[Task item]:
In the records below, find the line holding "Kids Winter Coat" and the line holding "3D Printing Clay - 4Pcs". Set down both, with every line between them, exactly.

╔══

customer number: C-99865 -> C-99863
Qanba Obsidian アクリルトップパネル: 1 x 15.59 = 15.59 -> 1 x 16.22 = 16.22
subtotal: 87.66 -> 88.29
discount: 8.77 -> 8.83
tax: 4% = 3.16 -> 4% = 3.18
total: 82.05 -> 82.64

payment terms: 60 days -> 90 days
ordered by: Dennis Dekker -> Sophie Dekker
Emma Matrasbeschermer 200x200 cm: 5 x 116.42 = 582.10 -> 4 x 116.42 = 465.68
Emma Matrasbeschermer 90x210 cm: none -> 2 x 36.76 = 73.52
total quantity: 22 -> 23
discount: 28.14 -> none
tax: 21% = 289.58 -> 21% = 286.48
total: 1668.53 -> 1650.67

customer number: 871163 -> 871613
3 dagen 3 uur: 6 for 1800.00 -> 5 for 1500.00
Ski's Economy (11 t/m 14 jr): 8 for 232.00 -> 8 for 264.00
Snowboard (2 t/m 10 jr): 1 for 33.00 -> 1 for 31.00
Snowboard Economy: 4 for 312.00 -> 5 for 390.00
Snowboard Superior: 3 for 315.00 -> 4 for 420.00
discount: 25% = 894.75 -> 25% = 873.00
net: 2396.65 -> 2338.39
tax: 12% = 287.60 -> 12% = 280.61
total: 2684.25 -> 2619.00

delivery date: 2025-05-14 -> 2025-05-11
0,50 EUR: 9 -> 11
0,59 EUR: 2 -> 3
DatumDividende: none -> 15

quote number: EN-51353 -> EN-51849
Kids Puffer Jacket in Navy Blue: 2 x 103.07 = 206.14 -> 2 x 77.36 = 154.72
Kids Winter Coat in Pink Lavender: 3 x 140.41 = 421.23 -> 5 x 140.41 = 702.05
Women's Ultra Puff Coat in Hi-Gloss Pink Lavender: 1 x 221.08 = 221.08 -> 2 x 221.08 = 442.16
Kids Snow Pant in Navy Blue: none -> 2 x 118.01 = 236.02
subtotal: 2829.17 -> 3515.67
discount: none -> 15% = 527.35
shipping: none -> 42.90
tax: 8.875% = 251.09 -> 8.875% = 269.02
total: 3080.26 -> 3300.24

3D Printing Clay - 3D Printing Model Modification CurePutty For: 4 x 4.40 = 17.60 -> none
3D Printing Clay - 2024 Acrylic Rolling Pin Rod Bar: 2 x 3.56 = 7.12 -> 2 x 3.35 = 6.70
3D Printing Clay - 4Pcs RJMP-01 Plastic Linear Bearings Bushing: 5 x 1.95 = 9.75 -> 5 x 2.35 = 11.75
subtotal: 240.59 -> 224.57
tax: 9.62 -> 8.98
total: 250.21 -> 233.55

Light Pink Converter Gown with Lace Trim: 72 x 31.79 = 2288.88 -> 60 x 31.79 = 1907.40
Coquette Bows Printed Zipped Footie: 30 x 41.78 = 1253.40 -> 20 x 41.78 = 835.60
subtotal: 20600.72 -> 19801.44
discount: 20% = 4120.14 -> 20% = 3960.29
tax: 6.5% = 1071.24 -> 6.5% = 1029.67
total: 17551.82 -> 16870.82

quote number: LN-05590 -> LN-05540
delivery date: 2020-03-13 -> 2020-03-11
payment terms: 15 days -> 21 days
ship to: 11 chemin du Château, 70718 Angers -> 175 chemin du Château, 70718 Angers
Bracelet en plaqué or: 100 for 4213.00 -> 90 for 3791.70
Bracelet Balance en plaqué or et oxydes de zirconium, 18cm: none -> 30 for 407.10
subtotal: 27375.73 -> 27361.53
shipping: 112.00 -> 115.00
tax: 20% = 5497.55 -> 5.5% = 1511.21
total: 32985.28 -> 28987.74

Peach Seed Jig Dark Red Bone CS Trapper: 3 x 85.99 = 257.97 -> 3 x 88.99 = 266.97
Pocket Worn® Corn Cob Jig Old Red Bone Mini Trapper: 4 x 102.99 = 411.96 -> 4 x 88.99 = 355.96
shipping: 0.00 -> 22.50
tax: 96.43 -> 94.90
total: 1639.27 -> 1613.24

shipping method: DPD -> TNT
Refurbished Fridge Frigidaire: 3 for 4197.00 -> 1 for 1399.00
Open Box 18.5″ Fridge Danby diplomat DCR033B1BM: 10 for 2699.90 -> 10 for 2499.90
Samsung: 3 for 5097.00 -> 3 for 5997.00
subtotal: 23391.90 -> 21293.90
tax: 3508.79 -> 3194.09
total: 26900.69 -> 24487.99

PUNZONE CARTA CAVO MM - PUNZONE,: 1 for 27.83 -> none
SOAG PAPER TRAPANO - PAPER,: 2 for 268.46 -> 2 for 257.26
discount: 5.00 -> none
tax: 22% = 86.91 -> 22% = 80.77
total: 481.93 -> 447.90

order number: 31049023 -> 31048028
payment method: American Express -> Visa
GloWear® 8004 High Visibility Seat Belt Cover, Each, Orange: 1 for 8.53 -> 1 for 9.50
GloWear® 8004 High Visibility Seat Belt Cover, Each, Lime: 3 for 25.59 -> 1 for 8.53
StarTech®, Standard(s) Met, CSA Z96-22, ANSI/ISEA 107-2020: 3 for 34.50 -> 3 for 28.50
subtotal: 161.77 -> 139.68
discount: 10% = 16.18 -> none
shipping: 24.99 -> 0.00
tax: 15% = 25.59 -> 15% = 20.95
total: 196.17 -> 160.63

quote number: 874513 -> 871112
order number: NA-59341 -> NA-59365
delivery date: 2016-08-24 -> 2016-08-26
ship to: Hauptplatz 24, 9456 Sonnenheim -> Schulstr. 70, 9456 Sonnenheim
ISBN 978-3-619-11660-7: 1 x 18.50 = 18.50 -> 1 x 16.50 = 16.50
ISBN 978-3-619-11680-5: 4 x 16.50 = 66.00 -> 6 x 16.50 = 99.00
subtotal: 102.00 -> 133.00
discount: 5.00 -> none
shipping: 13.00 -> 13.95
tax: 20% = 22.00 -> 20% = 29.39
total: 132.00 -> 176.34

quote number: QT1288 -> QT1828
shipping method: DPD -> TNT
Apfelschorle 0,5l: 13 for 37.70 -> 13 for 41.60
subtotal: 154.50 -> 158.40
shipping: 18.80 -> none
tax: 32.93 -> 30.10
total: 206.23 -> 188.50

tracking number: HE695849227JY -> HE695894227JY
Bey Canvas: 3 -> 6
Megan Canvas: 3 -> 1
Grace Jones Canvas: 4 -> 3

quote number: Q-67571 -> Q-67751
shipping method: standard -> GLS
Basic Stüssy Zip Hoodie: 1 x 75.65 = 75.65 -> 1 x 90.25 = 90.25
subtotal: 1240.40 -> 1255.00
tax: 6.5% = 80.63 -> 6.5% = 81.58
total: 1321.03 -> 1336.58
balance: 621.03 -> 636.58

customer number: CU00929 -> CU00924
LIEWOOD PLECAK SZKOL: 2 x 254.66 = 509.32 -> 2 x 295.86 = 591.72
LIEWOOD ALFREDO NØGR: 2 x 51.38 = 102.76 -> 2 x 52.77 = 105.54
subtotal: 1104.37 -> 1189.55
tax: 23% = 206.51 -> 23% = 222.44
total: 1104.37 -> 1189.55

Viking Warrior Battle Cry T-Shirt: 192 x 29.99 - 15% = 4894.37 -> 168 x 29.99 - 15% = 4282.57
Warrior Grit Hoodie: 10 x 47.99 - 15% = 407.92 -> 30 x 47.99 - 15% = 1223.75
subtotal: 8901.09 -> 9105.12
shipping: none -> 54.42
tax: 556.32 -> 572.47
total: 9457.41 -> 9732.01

╚══

[Written solution]:
Kids Winter Coat in Pink Lavender: 3 x 140.41 = 421.23 -> 5 x 140.41 = 702.05
Women's Ultra Puff Coat in Hi-Gloss Pink Lavender: 1 x 221.08 = 221.08 -> 2 x 221.08 = 442.16
Kids Snow Pant in Navy Blue: none -> 2 x 118.01 = 236.02
subtotal: 2829.17 -> 3515.67
discount: none -> 15% = 527.35
shipping: none -> 42.90
tax: 8.875% = 251.09 -> 8.875% = 269.02
total: 3080.26 -> 3300.24

3D Printing Clay - 3D Printing Model Modification CurePutty For: 4 x 4.40 = 17.60 -> none
3D Printing Clay - 2024 Acrylic Rolling Pin Rod Bar: 2 x 3.56 = 7.12 -> 2 x 3.35 = 6.70
3D Printing Clay - 4Pcs RJMP-01 Plastic Linear Bearings Bushing: 5 x 1.95 = 9.75 -> 5 x 2.35 = 11.75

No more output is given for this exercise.